Naquele dia a pizza havia atacado nossos bolsos. Por que quarenta reais? Muito caro, fiquei de cara! Política: lhe disse, você é um ignorante! E então, se foi. Sem saber muito bem o que fazer, hesitei uns bons vinte segundos antes de depositar o dinheiro sobre a mesa e sair à sua procura. Quarenta minutos depois, na frente da porta do vinte e cinco zero um, as luzes se prostituíam pela chegada deste elevador ao derradeiro andar. Corro, você não sairia do cubículo se eu não lhe retirasse à força de lá. Sequer me mira, age como se um mero obstáculo de um metro e setenta o impedisse de alcançar seus objetivos prediletos, finge não me ouvir, seus olhos opacos são fantasmas macabros. Algo me goela, queima. Depois de um impulso incontrolável, olho para baixo, sangue quente no assoalho do aposento.
Doutor, me ajude, a cada briga que temos perco um pouco de sangue. Ontem foi isto - e então lhe mostro um tecido vermelho-bordô, um exemplar asqueroso e viscocento da minha última gorfada. O médico olha com resignado ar de gente aventalada e conformada: o que temos aqui na nossa frente vive acontecendo, o máximo que podemos fazer por enquanto é assistir isso aí.
Ao longo de seis meses perdi partes do meu coração. Na última consulta, doutor Mariano ficou inconsolável: olhe isto, girava no ar os resultados da última ressonância do meu peito, seu coração tá igual a um queijo suíço. O que eu poderia fazer? Esperava o momento em que terminasse por abortar sua carcaça de uma vez.
Nossos olhos saltaram, meu e os daquele menino, saltitavam, se beijavam, se almoçavam, jantavam. Meu sangue esquentou, intumesci-me todo, minha boca aberta boquiabertou-se em escalas até antes desconhecidas, suavam como porcos no banho turco as palmas da minha mão.
Doutor, é urgente, liguei para Mariano por volta das duas e meia, com voz de pura irresistibilidade. Milagre!, exclamou o médico ao examinar incrédulo o novo retrato deste coração magicamente reconstituído. Sorri para ele e, cúmplice, piscou-me um olho.
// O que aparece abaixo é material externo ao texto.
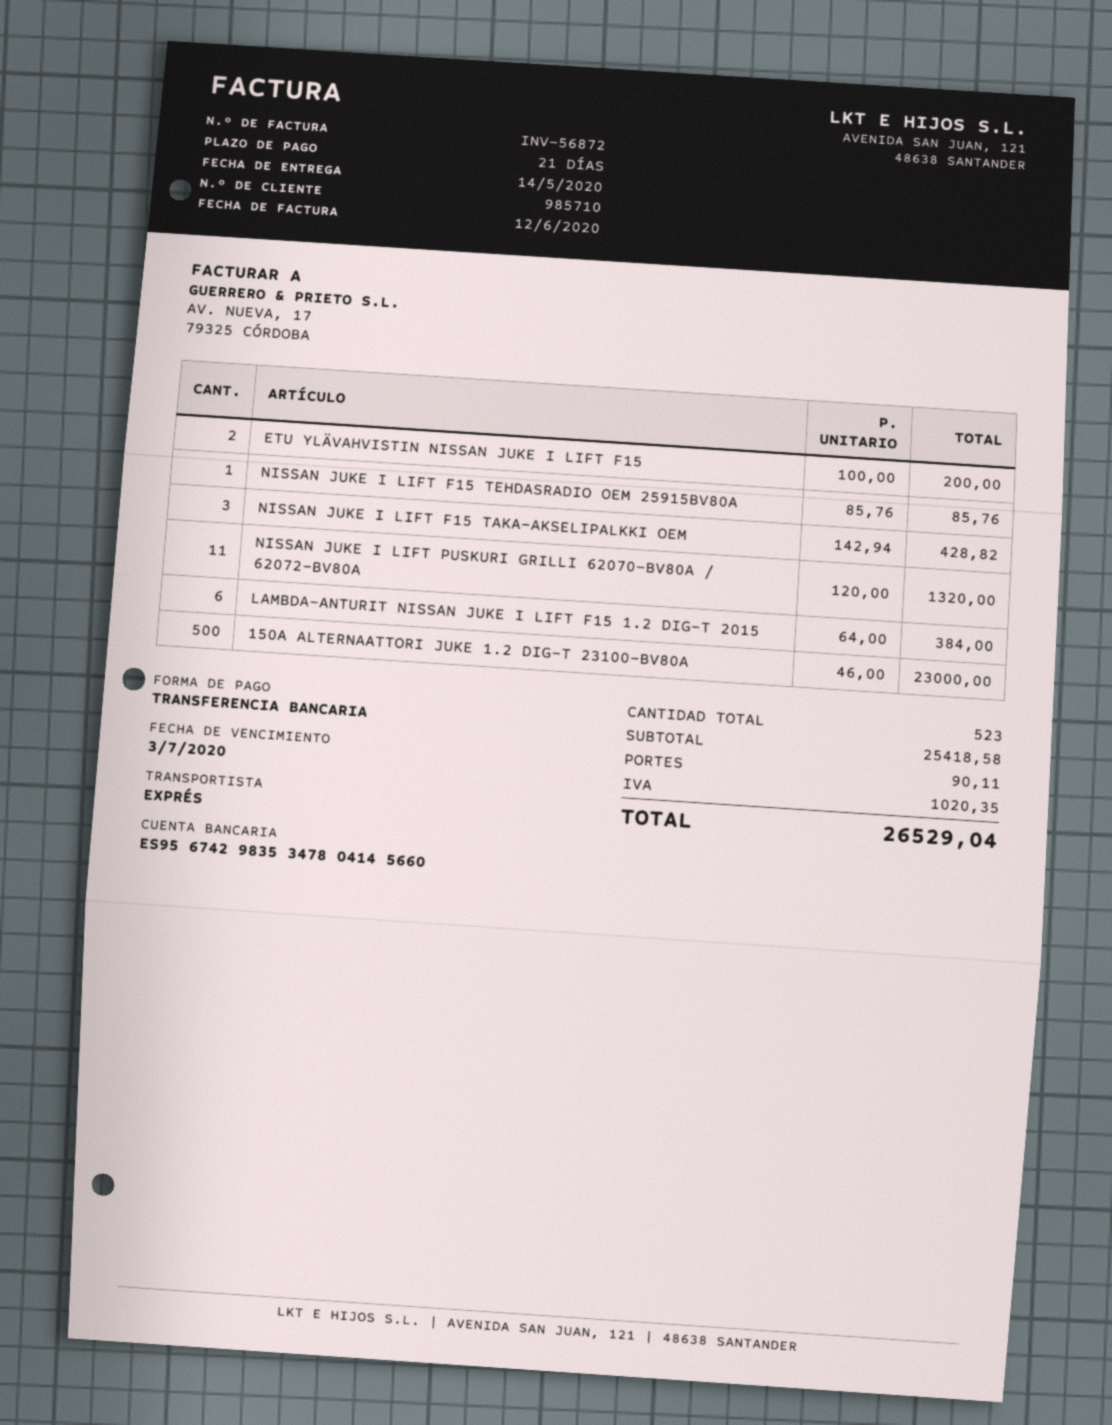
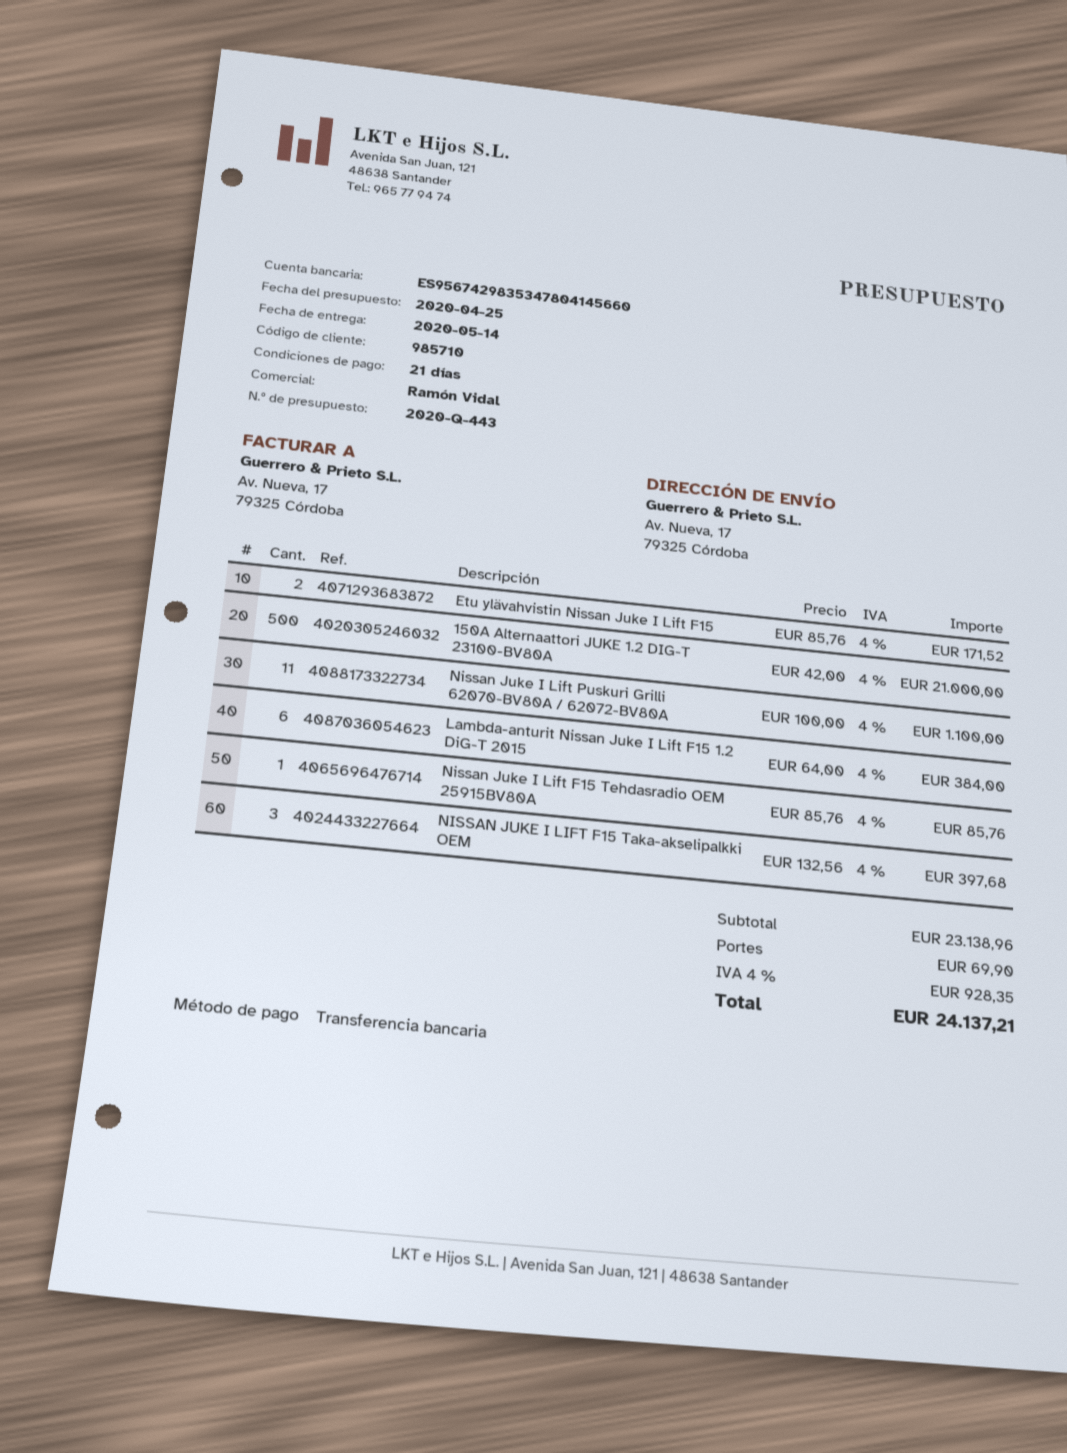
ETU YLÄVAHVISTIN NISSAN JUKE I LIFT F15: 2 x 100.00 = 200.00 -> 2 x 85.76 = 171.52
NISSAN JUKE I LIFT F15 TAKA-AKSELIPALKKI OEM: 3 x 142.94 = 428.82 -> 3 x 132.56 = 397.68
NISSAN JUKE I LIFT PUSKURI GRILLI 62070-BV80A / 62072-BV80A: 11 x 120.00 = 1320.00 -> 11 x 100.00 = 1100.00
150A ALTERNAATTORI JUKE 1.2 DIG-T 23100-BV80A: 500 x 46.00 = 23000.00 -> 500 x 42.00 = 21000.00
subtotal: 25418.58 -> 23138.96
shipping: 90.11 -> 69.90
tax: 1020.35 -> 928.35
total: 26529.04 -> 24137.21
Voltei para casa ávido de te contar a novidade. E então aconteceu. Você ouviu atentamente o que eu tinha a lhe dizer, e então, repentinamente, pareceu acometer-se de um mal súbito, algo como uma possessão, revirou os olhinhos, de sua garganta se ouvia os rumores laterais que sinalizavam uma movimentação árdua, doída, fatal. Corri para o hospital, doutor, me ajude! Olha como ele está! Qual é o procedimento?
Agora?, ele me retrucou, agora é só esperar. Finalmente, depois de uma semana de convalescência, fui chamado com urgência para o setor dos desesperados. Do lado de fora do vidro, assisti teu sofrimento enquanto vomitava o próprio coração inteiro de uma vez.